Fast, fun to drive and intimidating. Those are the characteristics sports car owners expect when spending their hard earned money. However, what are the basics of vehicle architecture that ensure these characteristics?
Designing a sports car
Building a car is like bringing together several attributes and then compromising to get them all to fit. Most people will agree that the Holy Grail of sports car design is achieving optimal vehicle architecture and the best compromise between power vs. weight (power/weight ratio). However, aerodynamics aside, the most important factor when looking at the performance of a sports car is weight. Lightweight not only makes the car go faster, it saves fuel, it submits the vehicle to lower loads, it simplifies and optimises suspension design and it simply delivers a great driving experience.
Naturally, the idea is to position the masses on the car vertically, as low as possible and as close to the middle on the longitudinal direction. The weight transfer during cornering and acceleration is proportional to the centre of gravity (CG) height of the car. Sometimes, manufacturers decide to make their sports cars more challenging to drive by biasing the weight rearwards (e.g. 40:60 weight distribution) .
When the vehicle is under cornering the grip on the tyres will be reduced and uneven. The higher the CG, the longer it will take the vehicle to return to the optimum position and recover grip. This is why sports cars are always low.

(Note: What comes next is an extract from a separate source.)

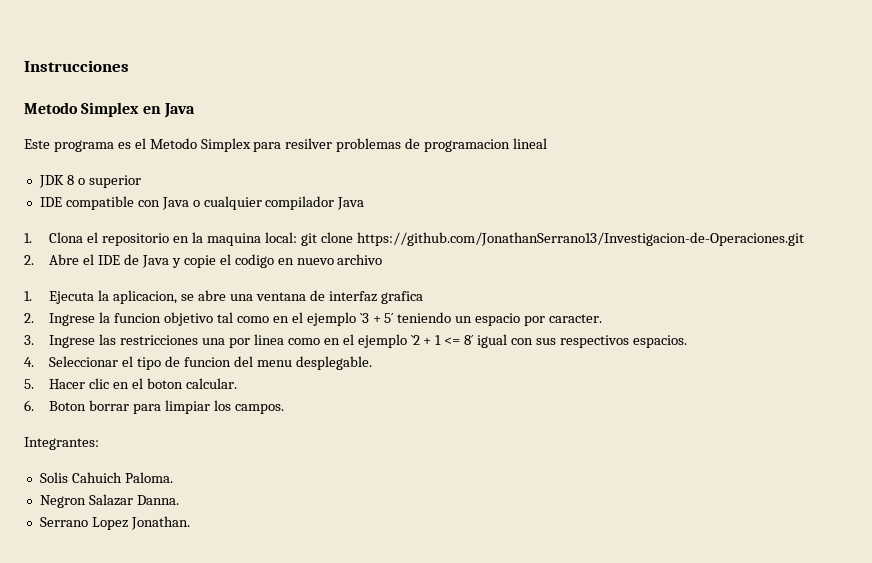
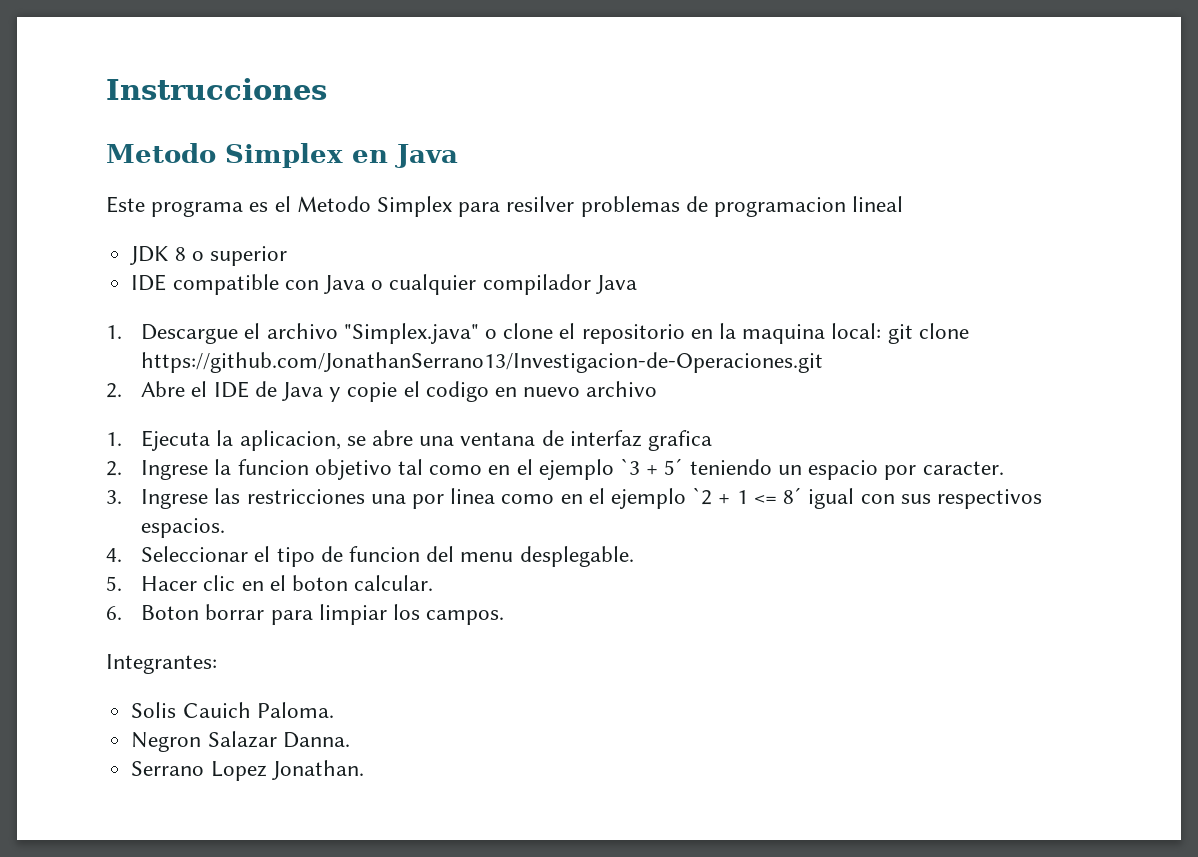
- 1. Clona el repositorio en la maquina local: git clone https://github.com/JonathanSerrano13/Investigacion-de-Operaciones.git
+ 1. Descargue el archivo "Simplex.java" o clone el repositorio en la maquina local: git clone https://github.com/JonathanSerrano13/Investigacion-de-Operaciones.git
- Solis Cahuich Paloma.
+ Solis Cauich Paloma.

Vehicle drivetrain design – a vehicle architecture fundamental
In summary, there are four types of drivetrain design you will find in typical vehicle architecture (not considering all wheel drive): front engine + front wheel drive, front engine + rear wheel drive, mid engine + real wheel drive and rear engine + real wheel drive. Nowadays, as much as technology allows engineers to correct the flaws of each configuration, you can’t fight physics.
Front engine + front wheel drive
When a vehicle is under acceleration, its inertial forces will see weight transferred to the rear. That topic could easily be the subject of another article on its own, but when a tyre is submitted to higher loads it increases its grip capacity. In this case, more load on the rear tyres means more acceleration capacity on the rear tyres. Therefore, a front wheel drive vehicle architecture means wasting the tyres acceleration capability.
So why is this configuration of vehicle architecture often used? Mounting the engine, transmission and driveshaft in the front presents not only the cheapest solution but it allows for a much greater space for occupants and simplifies the design of the car.
Front engine + rear wheel drive
Mounting the engine on the front and driving the rear wheels is a good compromise between performance and practicability. This design allows engineers to take advantage of the better performance of rear wheel drive while maintaining a good space for occupants and their luggage. Since this configuration requires a driveshaft across the whole body of the car, the disadvantages are an increase in complexity, added weight and cost. Although a weight distribution of 50:50 is easily achievable, the vehicle has significantly more mass on the rear axle. This leads the car to a common instability effect on tight corners (oversteer).
Mid engine + Rear wheel drive
This is the type of vehicle architecture you will find on most supercars (also mid engine + all wheel drive). It applies the higher masses of the car between front and rear axles, placing the CG of the car where it is supposed to be. This offers great agility and control since there is not much weight on the extremities (which force the car away when cornering). While this is physically the best way of designing a car, this configuration takes all the useable space of the car and this is why it’s only really used for two seater sports cars.
Rear engine + Rear wheel drive
This vehicle architecture helped make Porsche cars famous for their unique driving experience, mounting the engine behind the rear axle, which provides enhanced acceleration. However, since the higher masses of the car are on the rear, the vehicles have a tendency to flick out their back end when cornering. This can make the vehicle rather unpredictable and harder to drive. It is not the best configuration for a race car, but it sure can be fun!